Base Plate Design: Eurocode 3
Base Plate Design: Eurocode 3
Structural engineering

Base Plate Design: Eurocode 3

CalcTree
November 21, 2024

Learn how to calculate the required thickness and plan dimensions of a steel base plate, according to Eurocode 3.

CalcTree
November 21, 2024

Introduction

Steel base plates are provided beneath steel columns in order to transmit the applied design forces safely to the foundations. Since steel columns are heavily loaded and their cross-sections are typically small, applying the loads directly on the foundation could result in a punching failure. Therefore a base plate must be provided beneath the column in order to spread the column load over a larger base area.

Design approach according to Eurocode 3

The actual distribution of pressure beneath a base plate is quite complex. EN 1993-1-8:2005 clause 6.2.5 and 6.2.8 presents a simplified approach. It assumes a uniform distribution of pressure beneath an effective area of the base plate known as the "equivalent T-stub in compression". The dimension, \( c \) in the figure below known as the "additional bearing width", forms an effective bearing area given by \( I_{eff} \times b_{eff} \).

Area of equivalent T-stub in compression, adapted from Figure 6.4 EN 1993-1-8

As per Clause 6.2.8.2, the capacity of a symmetric column base plate subject to an axial compressive force applied concentrically may be determined by adding together the capacities of the three T-stubs shown below (two T-stubs under the column flanges and one T-stub under the column web). The three T-stubs should not be overlapping.

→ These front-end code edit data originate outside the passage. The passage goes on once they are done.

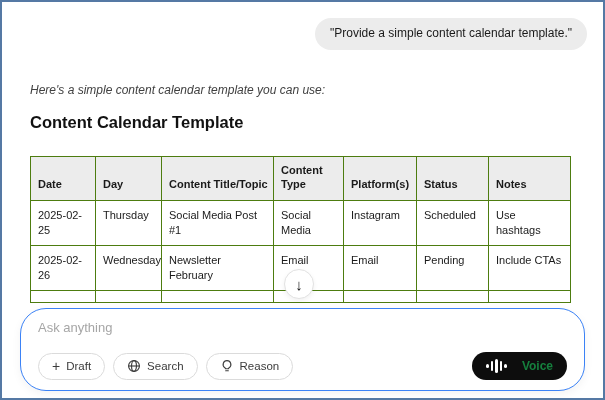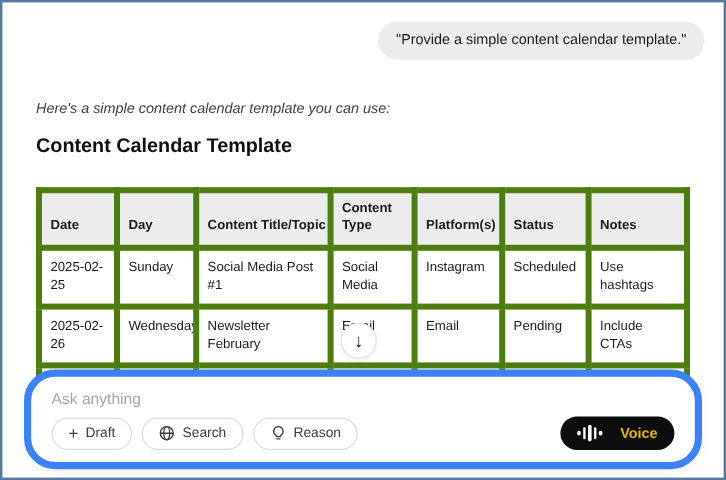--- a/index.html
+++ b/index.html
@@ -56,7 +56,7 @@
     font-size: 11px;
   }
   table.cal th, table.cal td {
-    border: 5px solid #4d7c0f;
+    border: 1px solid #4d7c0f;
     text-align: left;
     line-height: 1.35;
     overflow: hidden;

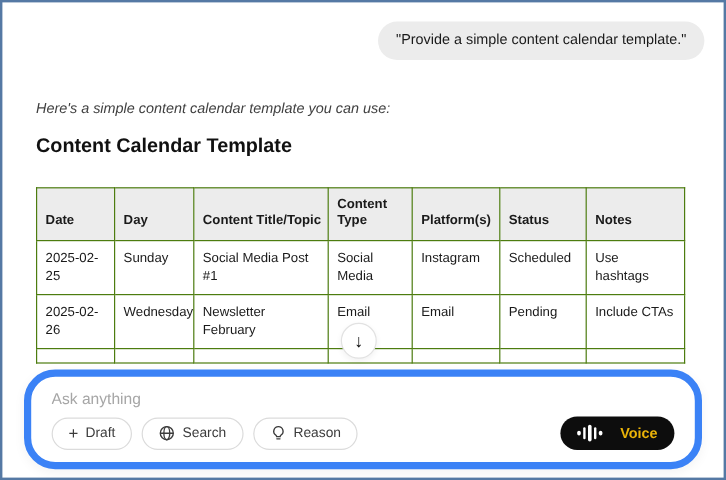--- a/index.html
+++ b/index.html
@@ -212,7 +212,7 @@
       <tbody>
           <tr>
             <td>2025-02-25</td>
-            <td>Sunday</td>
+            <td>Thursday</td>
             <td>Social Media Post #1</td>
             <td>Social Media</td>
             <td>Instagram</td>

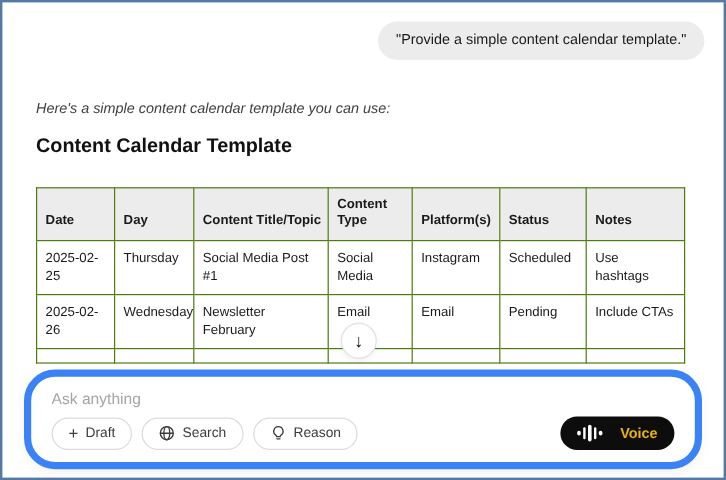--- a/index.html
+++ b/index.html
@@ -104,7 +104,7 @@
     top: 306px;
     height: 83px;
     background: #ffffff;
-    border: 6px solid #3b82f6;
+    border: 1px solid #3b82f6;
     border-radius: 26px;
     box-shadow: 0 3px 10px rgba(0,0,0,0.05);
     z-index: 10;

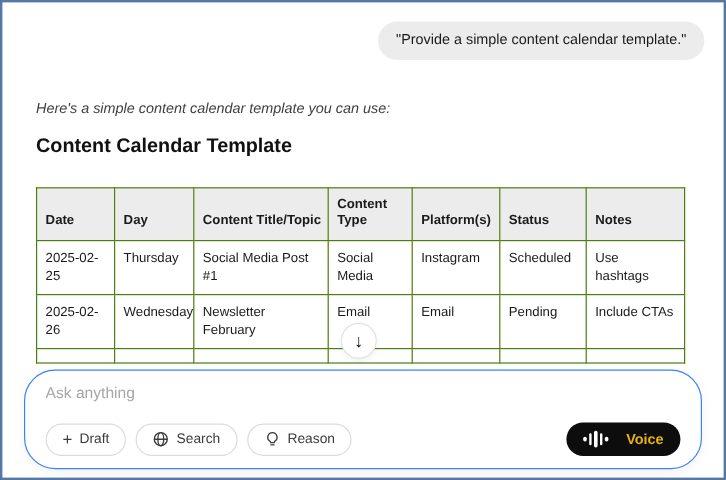--- a/index.html
+++ b/index.html
@@ -155,7 +155,7 @@
     border: none;
     border-radius: 14px;
     background: #0d0d0d;
-    color: #eab308;
+    color: #15803d;
     font-family: "Liberation Sans", "DejaVu Sans", sans-serif;
     font-size: 12px;
     font-weight: 600;

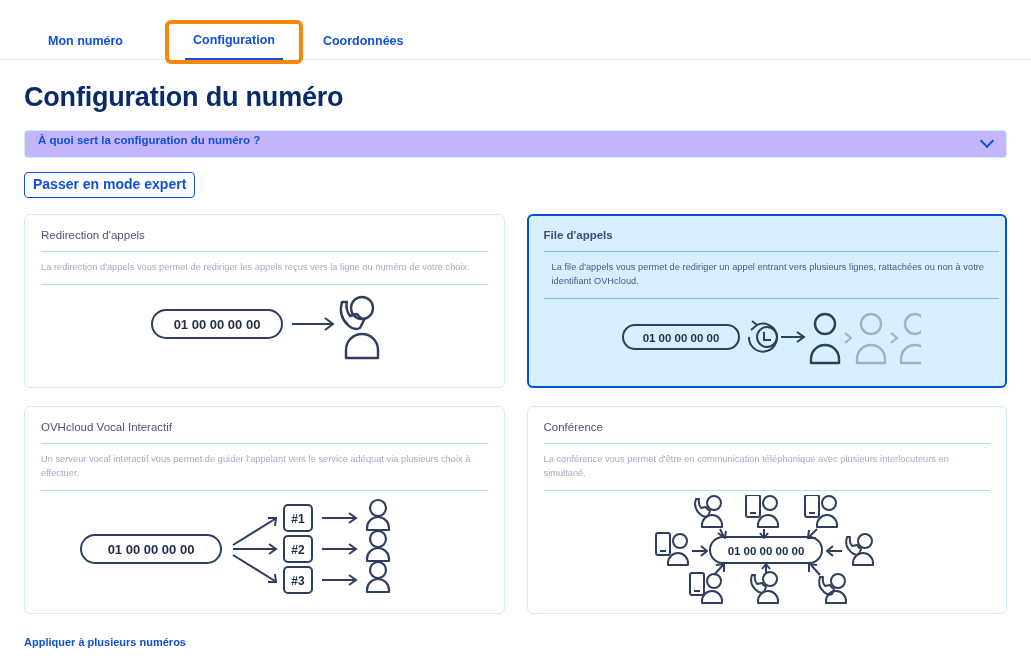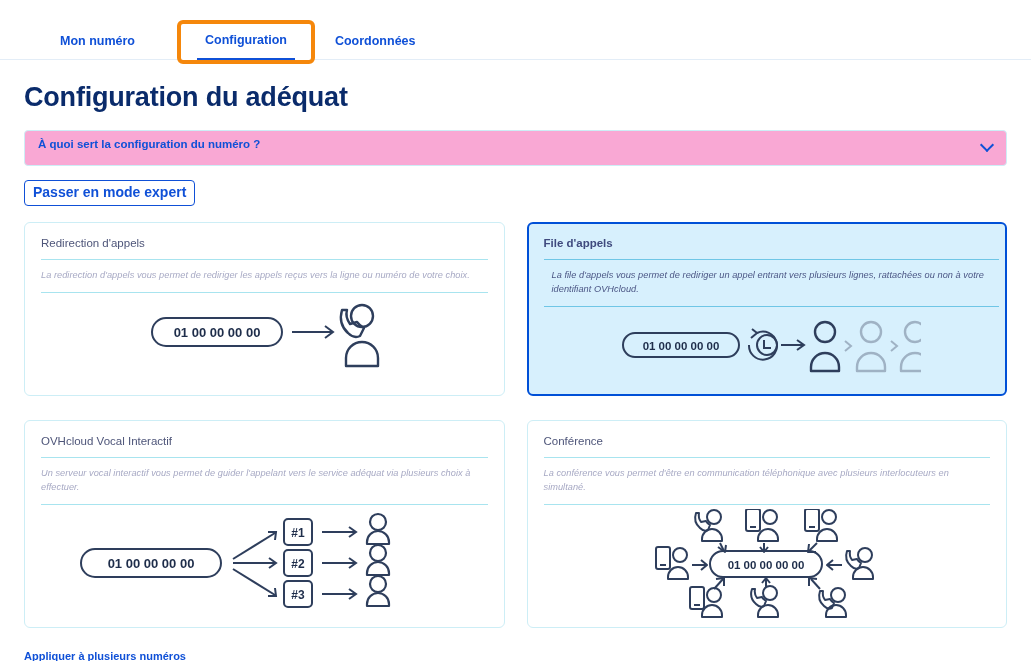--- a/index.html
+++ b/index.html
@@ -17,7 +17,7 @@
     position: relative;
     height: 60px;
     border-bottom: 1px solid #e3edf7;
-    padding-left: 36px;
+    padding-left: 24px;
   }
   .tabs { display: flex; align-items: flex-end; height: 100%; gap: 0; }
   .tab {

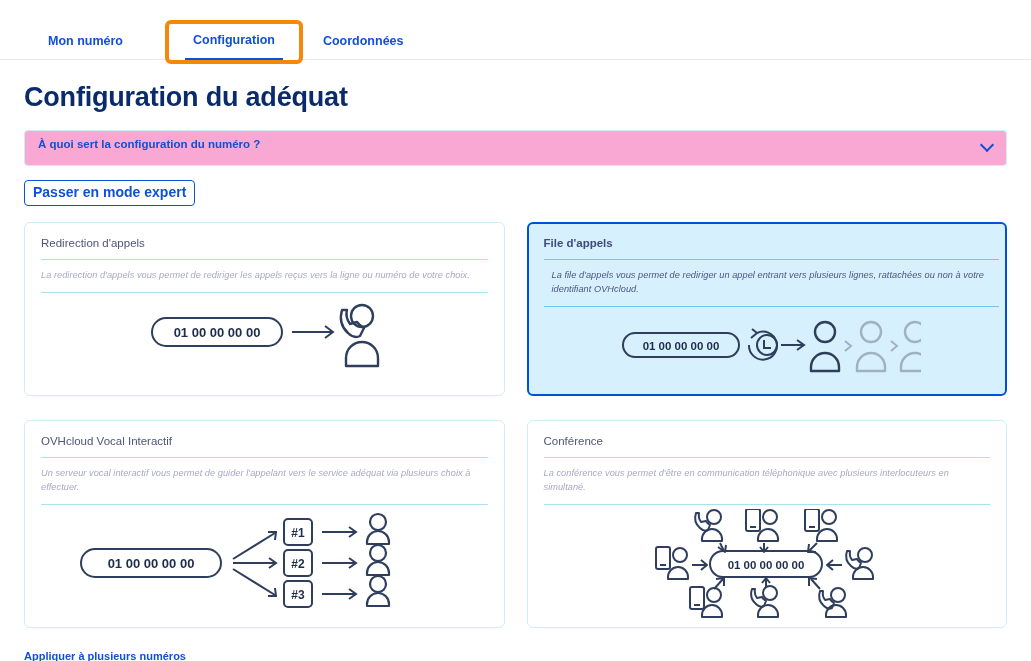--- a/index.html
+++ b/index.html
@@ -190,7 +190,7 @@
   </div>
 
   
-  <h1 class="page-title">Configuration du adéquat</h1>
+  <h1 class="page-title">Configuration du numéro</h1>
 
   
   <div class="accordion">

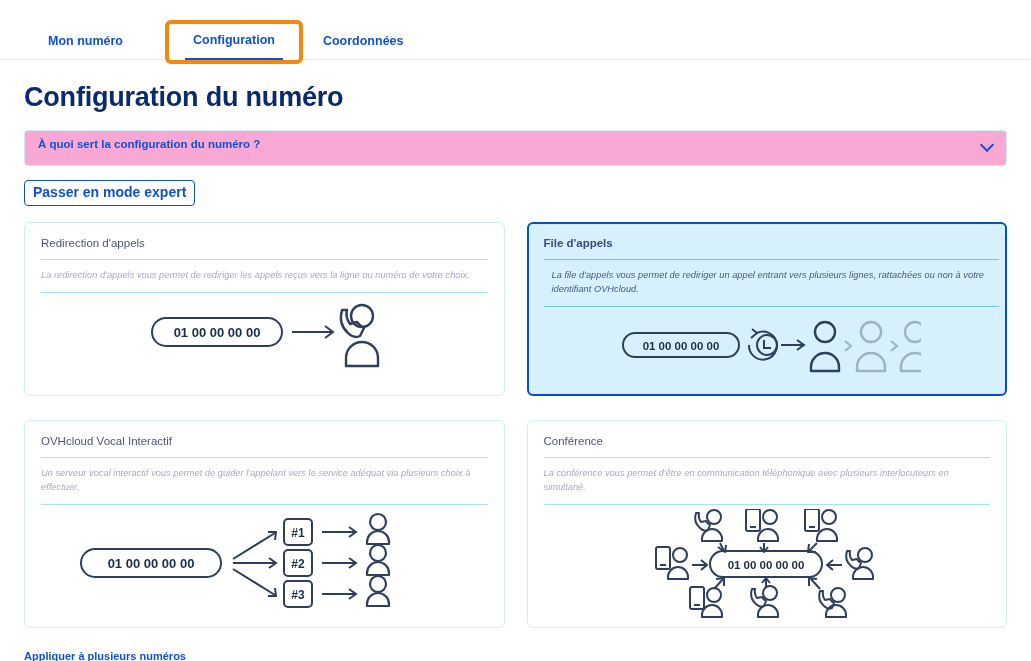--- a/index.html
+++ b/index.html
@@ -63,14 +63,14 @@
   
   .accordion {
     margin: 17px 24px 0 24px;
-    height: 36px;
+    height: 28px;
     border: 1px solid #cdeef6;
     border-radius: 4px;
     display: flex;
     align-items: center;
     padding: 0 12px 8px 13px;
     cursor: pointer;
-    background: #f9a8d4;
+    background: #c4b5fd;
   }
   .accordion-label {
     flex: 1;

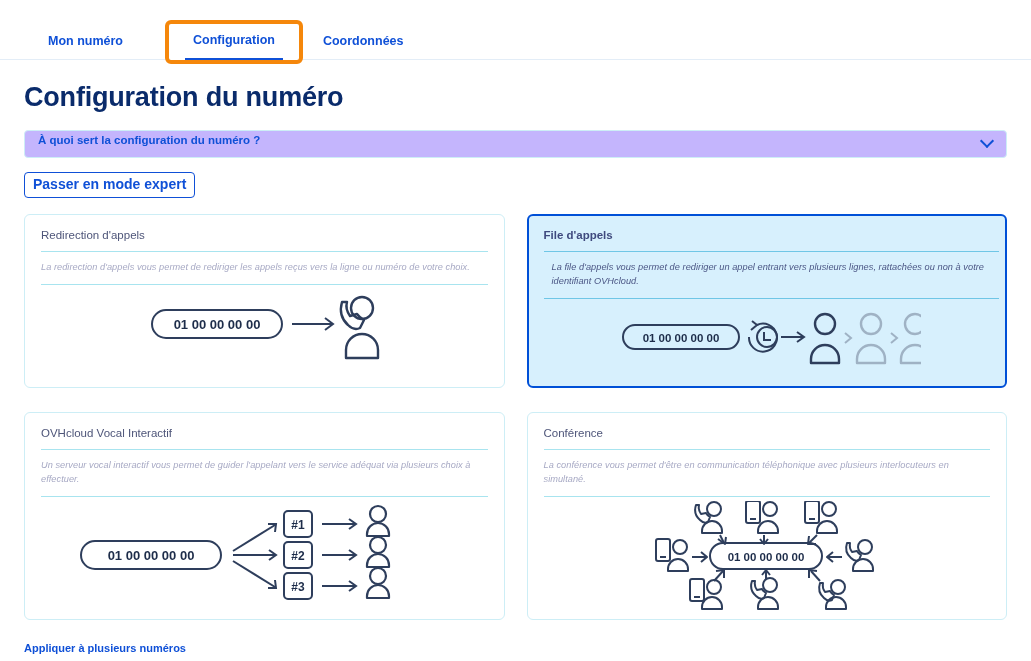--- a/index.html
+++ b/index.html
@@ -110,7 +110,7 @@
     margin: 16px 24px 0 24px;
     display: grid;
     grid-template-columns: 1fr 1fr;
-    gap: 24px 22px;
+    gap: 18px 22px;
   }
   .card {
     border: 1px solid #cdeef6;

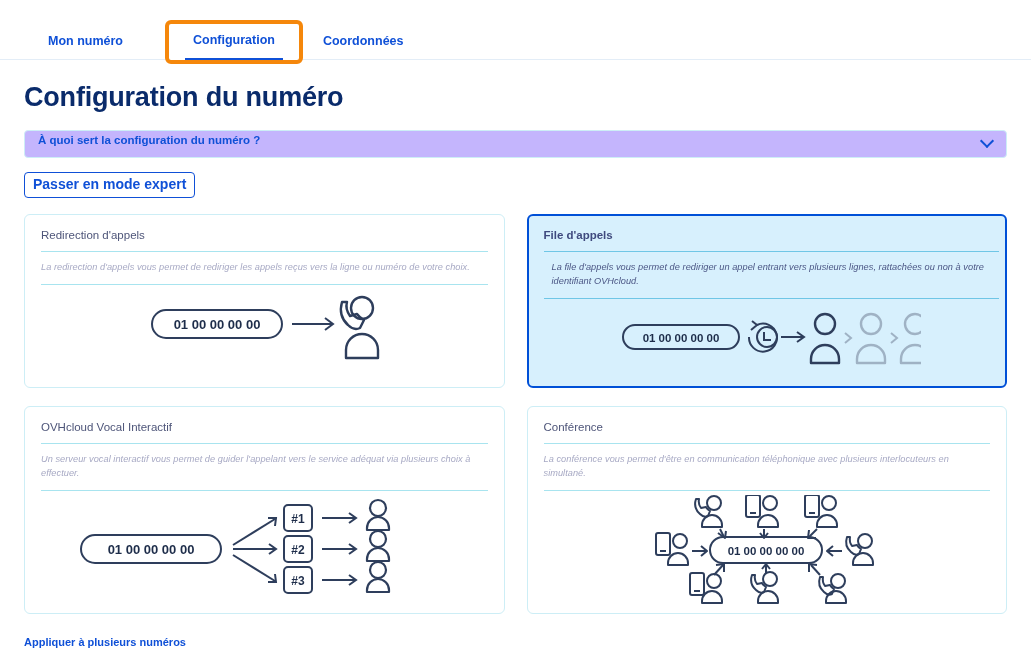--- a/index.html
+++ b/index.html
@@ -142,7 +142,6 @@
     line-height: 1.5;
     padding: 9px 0 9px 0;
     letter-spacing: 0.05px;
-    font-style: italic;
   }
   .card.selected .card-desc { color: #4a5584; margin-left: 8px; }
   .art {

Effective bearing area of a base plate with I-section, adapted from Figure 6.19 EN 1993-1-8

The required check is that the applied compressive stress on this effective area does not exceed the design bearing strength of the concrete support, \( f_{jd} \).

Step by step design guide

Let's walk through the steps for the "equivalent T-stub in compression" design method, which are based on a research paper from the University of Ahmadu Bello. It checks the bearing strength of the concrete support and determines the required width, length and thickness of your base plate.

Step 1: Compute the bearing strength of the concrete support, \( f_{jd} \)

$$ f_{jd} = \beta_j \times \alpha  \times\dfrac{\alpha_ {cc}f_{ck}}{ \gamma_c} $$

Where:

\( \rlap{\beta_j} \hspace{2.5em} \) : the foundation joint material coefficient, typically taken as 0.67 as per clause 6.2.5(7) in EN 1993-1-8.
\( \rlap{\alpha} \hspace{2.5em} \) : coefficient which accounts for the concrete bearing strength enhancement due the diffusion of the concentrated force within the foundation, as per clause 6.7 in BS EN 1992-1-1 (code also known as "EC2"). The value of \( \alpha=\sqrt{A_{c1}/A_{c0}} \) can be calculated directly if the dimensions of the concrete foundation is known. Otherwise, usual foundation sizes relative to that of the baseplate is shown to give \( \alpha\geq1.5 \) (source: SCIA Engineer).
\( \rlap{f_{ck}} \hspace{2.5em} \) : characteristic compressive strength of the concrete support
\( \rlap{\alpha_{cc}} \hspace{2.5em} \) : concrete coefficient for long-term effects, refer to your country's National Annex.
\( \rlap{\gamma_c} \hspace{2.5em} \) : partial factor of safety for concrete, refer to your country's National Annex.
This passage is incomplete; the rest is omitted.